Con todas las convenciones narrativas, representativas y plásticas solía tomarse notables libertades, y no tanto por un prurito de originalidad o rebeldía, sino más bien porque ese era su estilo de contar historias y su manera de ser, y procuraba, siempre que podía, salirse con la suya y hacer lo que le apetecía y tal como le gustaba hacerlo, esperando que el público lo comprendería y lo disfrutaría igual que él mismo, y que eso le permitiría seguir actuando con un cierto margen de libertad —el suficiente, aunque casi nunca el ideal— dentro de la maquinaria industrial de Hollywood en la que logró introducirse muy joven y de la que nunca consiguió apartarse lo bastante, ya que todas sus tentativas por conquistar la plena independencia acabaron, antes o después, en la bancarrota. No deja de ser curioso que, las pocas veces que se dejó entrevistar, tendiese a tomar el pelo a los interrogadores y a no revelar prácticamente nada; era reacio a hablar de su trabajo, del cine en general y del propio en particular, pero las dos o tres veces que en su vida condescendió a enumerar sus películas favoritas, de entre las que él mismo había dirigido, tendió casi siempre a destacar, sin mencionar exactamente las mismas, varias de las que menos éxito comercial y crítico habían tenido, justificando su predilección con un argumento muy extraño en boca de un cineasta clásico americano: “las hice para mí mismo”.
Nunca ocultó la deuda de gratitud que sentía para con la figura —que se agiganta con el paso del tiempo, pese al ocaso de su reputación y al creciente olvido de su obra, que las nuevas generaciones ignoran— de D. W. Griffith, en cuyo discutido y monumental Nacimiento de una Nación (1914) había intervenido, según la leyenda, cubierto con una capucha del Ku Klux Klan y montado a caballo, como simple extra, y del que afirmaba haber aprendido buena parte de lo que sabía; la otra parte la acreditó siempre a su hermano mayor, el actor y director antes que él Francis Ford, que le dio sus primeras oportunidades en el cine y al que él mantuvo como actor secundario de sus películas hasta la hora de su muerte.
El cine de Ford puede parecer hoy antiguo o, como se dice de este arte con una crueldad desdeñosa que, curiosamente, no se aplica para la pintura ni la literatura o la música, “viejo”. Su obra permanece viva, sin embargo, y se programa con bastante frecuencia —al menos una porción de ella— en las televisiones de todo el mundo; en parte, está disponible en vídeo o en DVD, y por tanto cabe consultarla, revisitarla o conocerla en cualquier momento.
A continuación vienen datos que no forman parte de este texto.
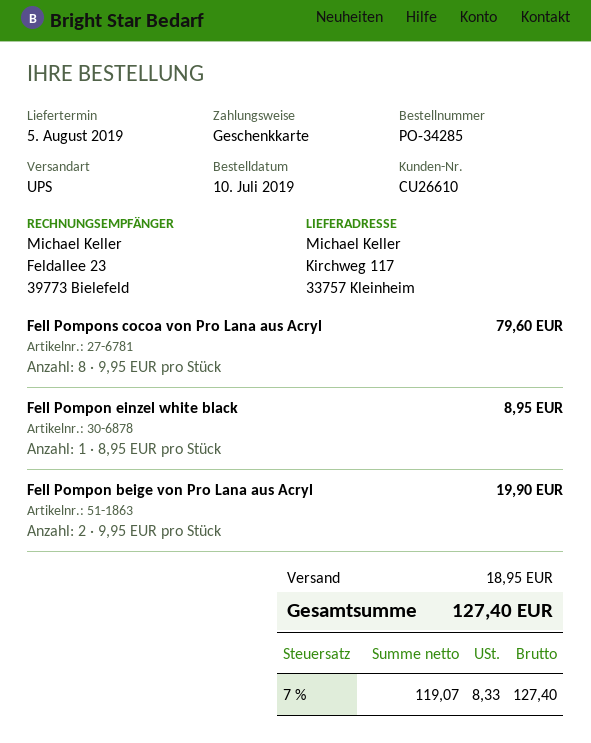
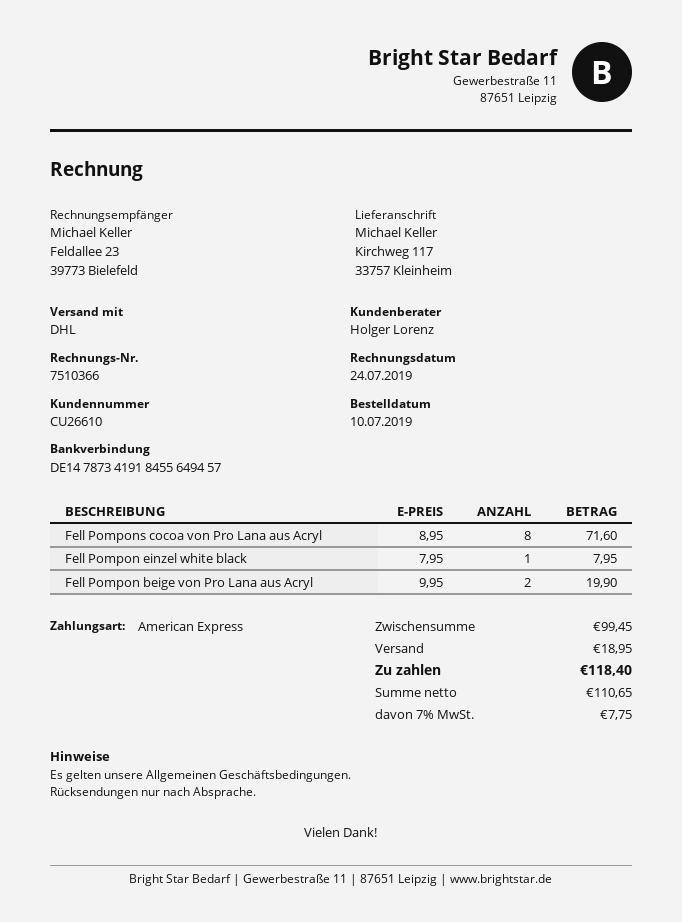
payment method: gift card -> American Express
shipping method: UPS -> DHL
Fell Pompons cocoa von Pro Lana aus Acryl: 8 x 9.95 = 79.60 -> 8 x 8.95 = 71.60
Fell Pompon einzel white black: 1 x 8.95 = 8.95 -> 1 x 7.95 = 7.95
net: 119.07 -> 110.65
tax: 7% = 8.33 -> 7% = 7.75
total: 127.40 -> 118.40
Si, a pesar de su aparente sencillez, se mantiene vigente es precisamente porque permanece intacta su capacidad para conmover y emocionar hasta cuando nos pinta y describe, a través de sus actos y sus modales, a personajes con los que nada tenemos que ver, que nada deberían importarnos, que quizá en la vida real ni nos interesarían ni nos resultarían simpáticos o atractivos, y a los que su cámara, sin acercarse excesivamente a ellos, sin aislarlos de su contexto histórico o geográfico o social, sin disimular u ocultar sus defectos o sus posiciones discutibles o erradas, nos aproxima lo bastante como para que lleguemos, siquiera durante hora y media, a conocerlos y, mediante el conocimiento, a valorarlos y apreciarlos en lo que puedan tener de bueno, que de algún modo les redime de sus fallos o equivocaciones, de su empecinamiento o su fanatismo irracional. Esa generosidad y amplitud de visión, hoy infrecuentes en el arte, explican la perdurable grandeza de algunos creadores del pasado, que seguirán igualmente vivos, cabe apostar por ello aunque no lo veamos, así que pasen dos siglos e incluso si el cine, tal como ha sido durante cien años y todavía es hoy, dejara de existir y cediera el paso a otra forma de contar historias con imágenes y sonidos.